• [What is required]:
Compute how many lines in the listing below hold the string "threads", then state only the result.
----------------------------------------
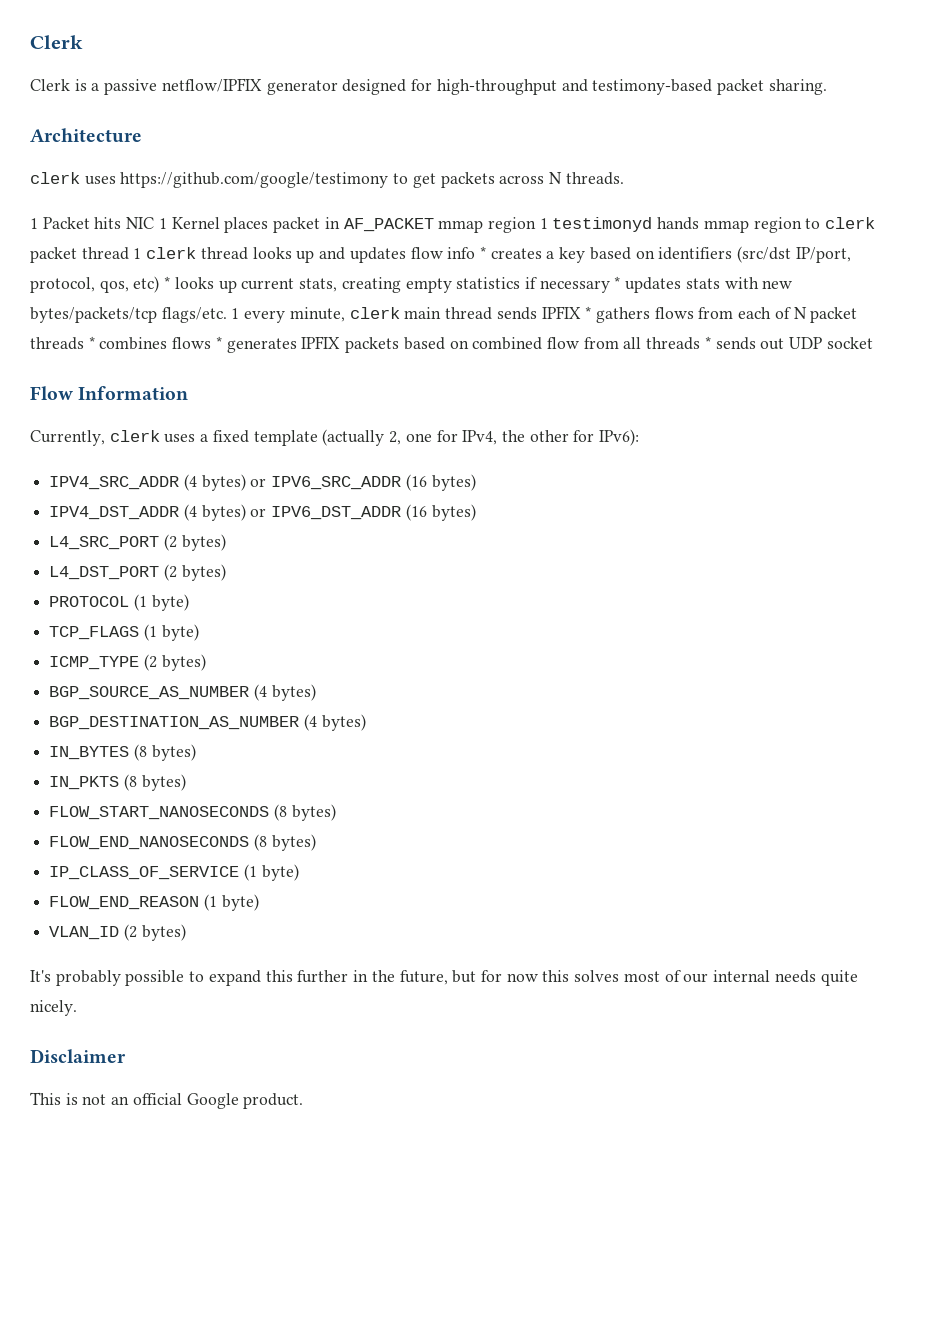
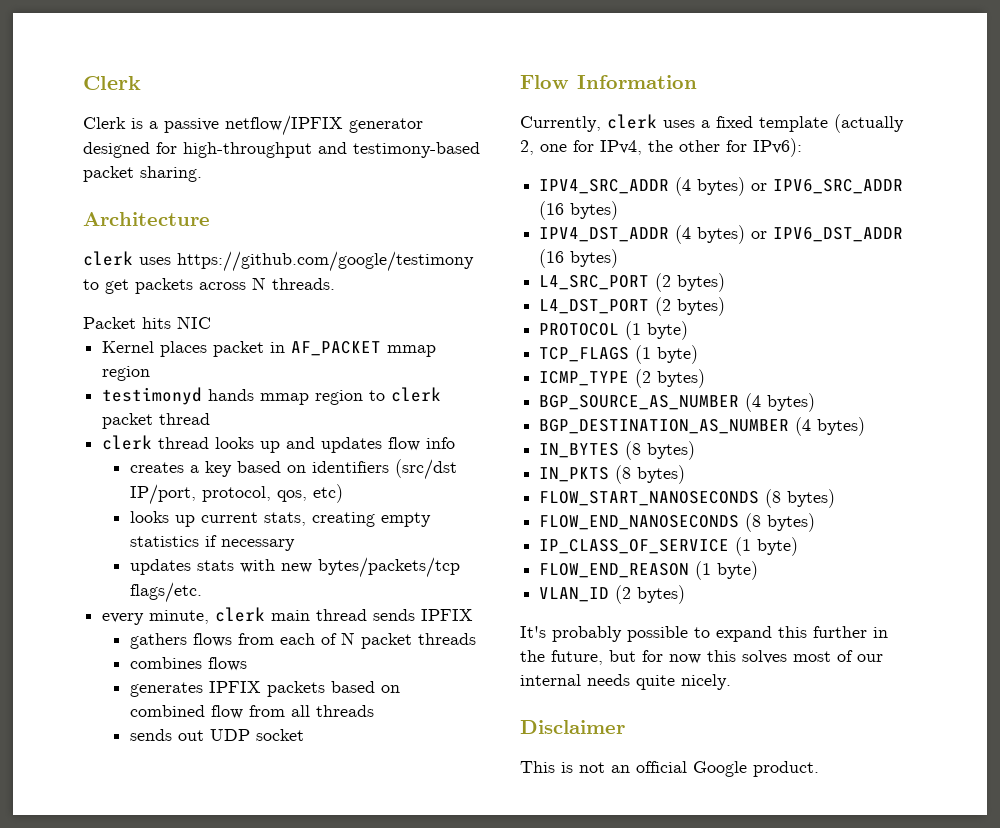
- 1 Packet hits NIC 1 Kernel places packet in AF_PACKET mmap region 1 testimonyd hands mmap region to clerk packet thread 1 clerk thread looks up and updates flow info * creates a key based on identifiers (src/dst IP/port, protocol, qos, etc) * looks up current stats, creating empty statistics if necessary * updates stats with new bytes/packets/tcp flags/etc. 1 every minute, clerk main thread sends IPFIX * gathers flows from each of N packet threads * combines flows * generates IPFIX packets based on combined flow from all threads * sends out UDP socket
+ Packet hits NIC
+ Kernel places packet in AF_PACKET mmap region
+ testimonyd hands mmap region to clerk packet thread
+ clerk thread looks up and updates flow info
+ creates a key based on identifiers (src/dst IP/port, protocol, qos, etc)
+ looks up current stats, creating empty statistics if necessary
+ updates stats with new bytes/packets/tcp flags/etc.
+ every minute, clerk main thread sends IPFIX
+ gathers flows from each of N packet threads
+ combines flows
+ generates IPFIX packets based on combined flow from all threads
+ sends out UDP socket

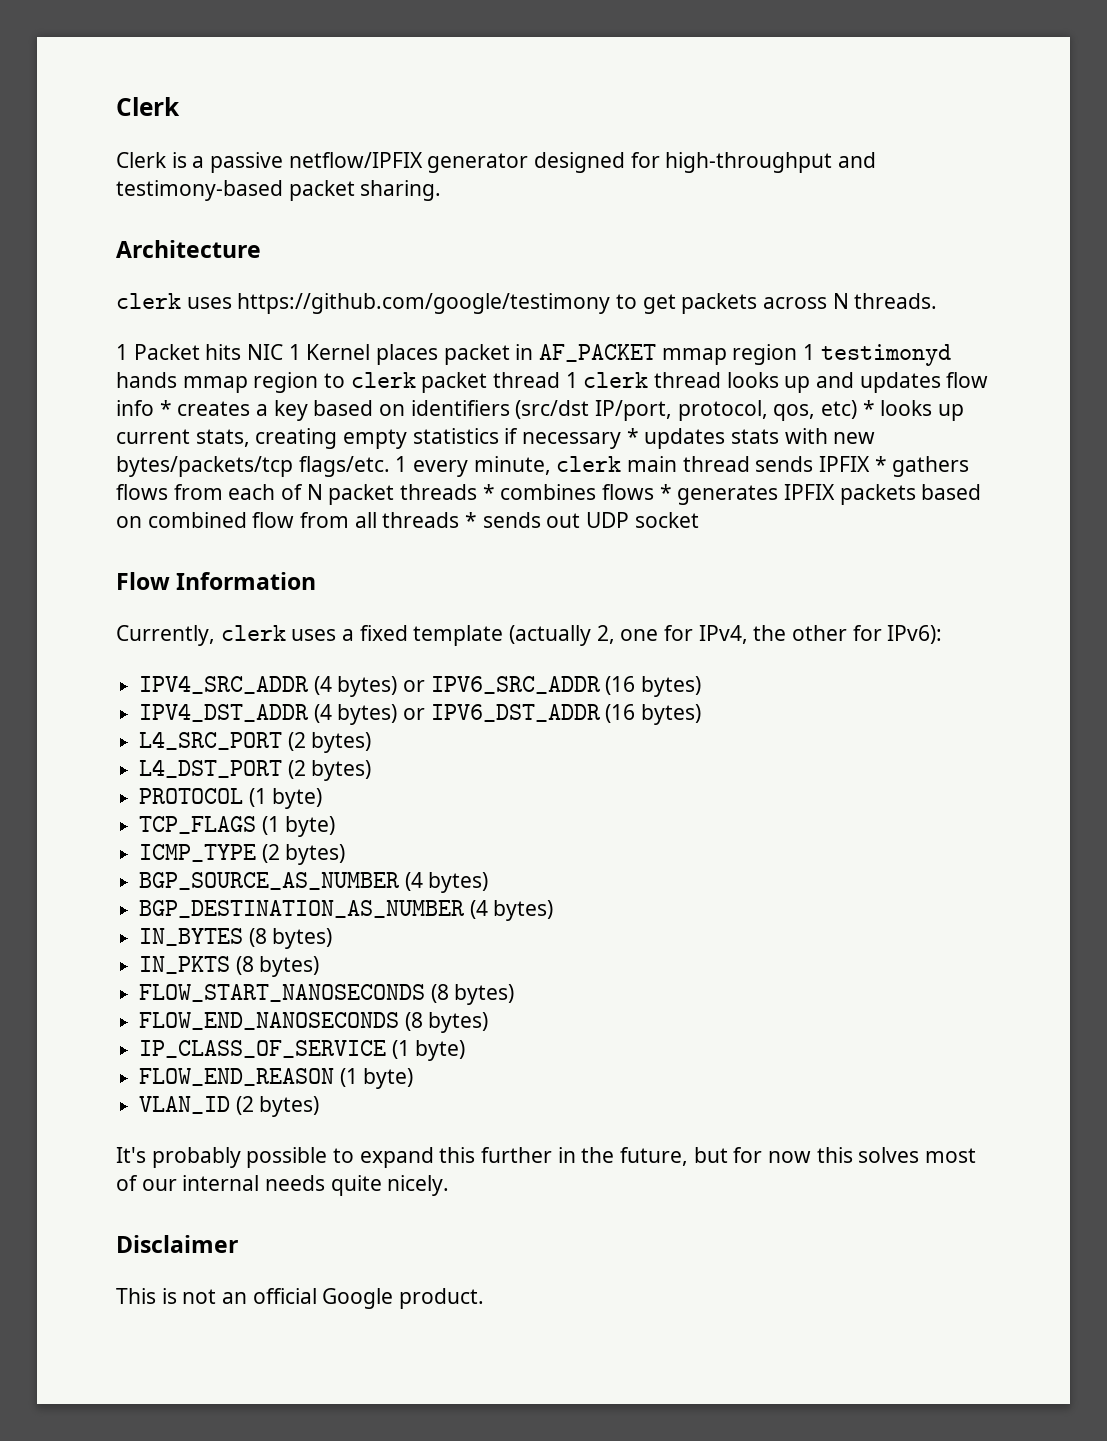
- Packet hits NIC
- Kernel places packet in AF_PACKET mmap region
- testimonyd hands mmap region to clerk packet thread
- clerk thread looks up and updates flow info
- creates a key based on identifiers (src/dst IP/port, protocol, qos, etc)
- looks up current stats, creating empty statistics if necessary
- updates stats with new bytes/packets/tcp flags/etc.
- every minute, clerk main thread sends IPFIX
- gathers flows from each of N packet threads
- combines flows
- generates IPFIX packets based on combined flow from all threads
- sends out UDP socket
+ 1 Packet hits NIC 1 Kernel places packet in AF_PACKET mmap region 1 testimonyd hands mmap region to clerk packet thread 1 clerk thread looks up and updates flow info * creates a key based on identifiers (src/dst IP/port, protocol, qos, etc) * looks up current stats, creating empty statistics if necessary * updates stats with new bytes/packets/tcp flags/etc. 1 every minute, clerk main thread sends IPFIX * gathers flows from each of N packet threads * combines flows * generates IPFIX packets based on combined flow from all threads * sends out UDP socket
----------------------------------------
• [Result]:
6